If McElroy is right, one way that the U.S. government could help the automakers would be to turn the clock ahead one year, figuratively speaking. Here's the idea: In return for Government financial aid, the contract scheduled to go into effect in 2010 would go into effect one year earlier, on January 1, 2009. The initial cash payments into the UAW's health care funds would be paid by the U.S. Government, not the automakers, in the form of loans to the automakers. (The money would go to the UAW directly from the U.S. Treasury, so that the automakers couldn't divert the money for other uses, just as banks are diverting funds that were supposed to be used for lending to other purposes.) This would save the automakers billions of dollars that they can use to finance their operations. The loans would be repaid by the automakers once they regain profitability.

This plan would give the Big 3 more flexibility to open and close plants as needed to meet customer demand, and it would also give them incentives to implement the kinds of cost-saving platform engineering strategies adopted by the Japanese manufacturers decades ago. With labor costs under better control, and with more flexible production, this plan would do many of the things that bankruptcies would do, with dramatically less "trickle-down" impact.

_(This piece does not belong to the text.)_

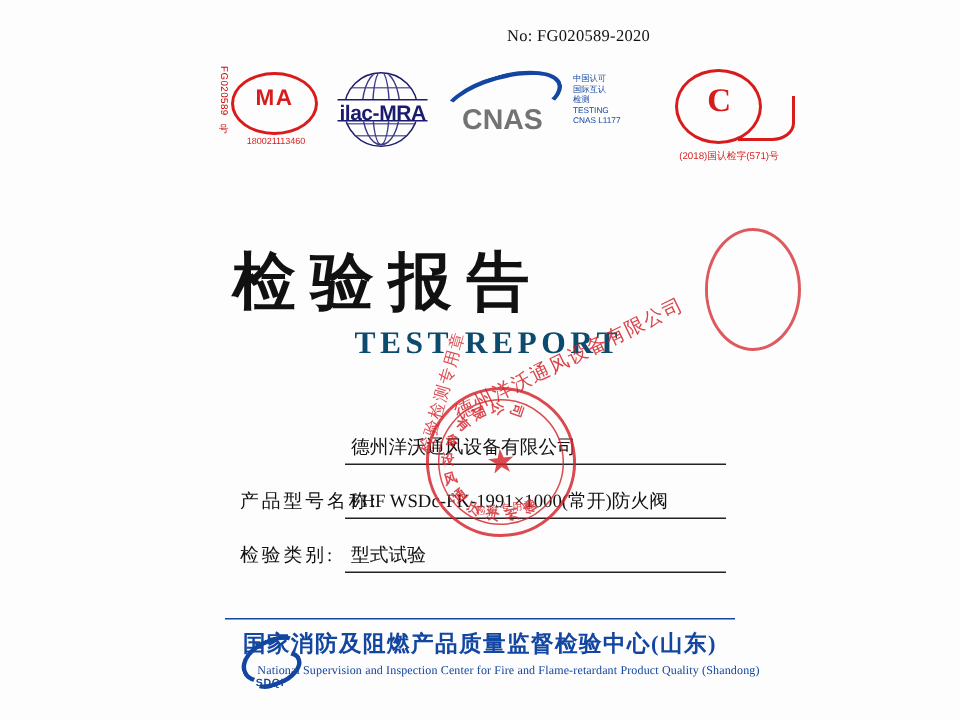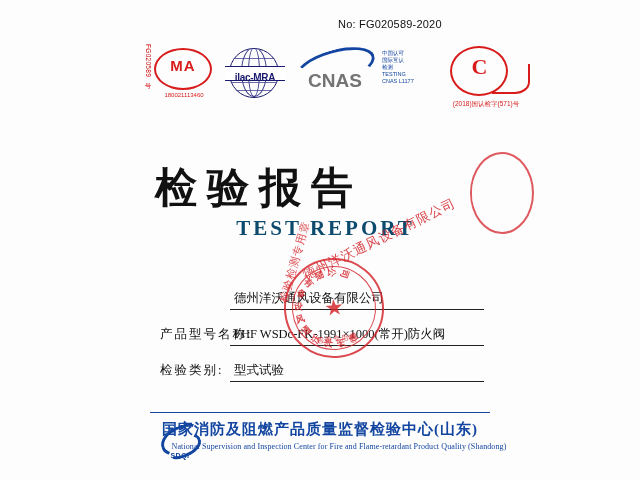"No: FG020589-2020" .report-no { font-family: Liberation Sans, sans-serif -> Liberation Serif, serif }
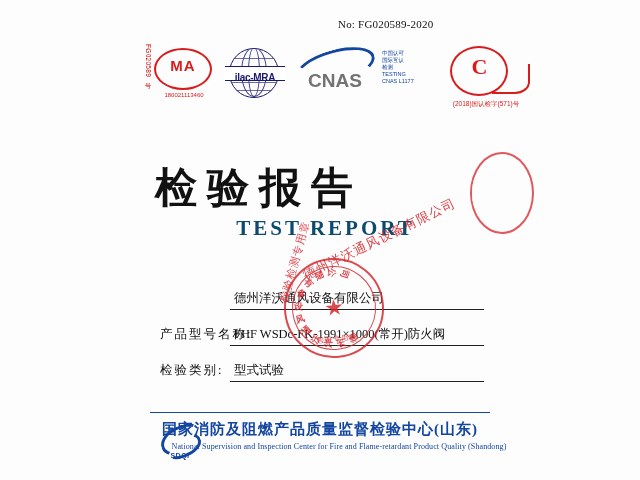"ilac-MRA" .logo-ilac .band span { font-size: 10px -> 14px }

One other thing that the U.S. Congress could do would be to preempt car dealership franchise laws in the states. These laws require massive payments by car manufacturers to dealerships that they want to close. There's plenty of attrition in the ranks of car dealers today, but it would make much more sense for the car manufacturers to be able to take active control of their distribution strategies. This wouldn't cost the taxpayers a thing, although it would increase unemployment due to the closed dealerships.

The key is not to simply throw money at the problem, but to make business changes that will finally bring the U.S. auto industry into the 21st century.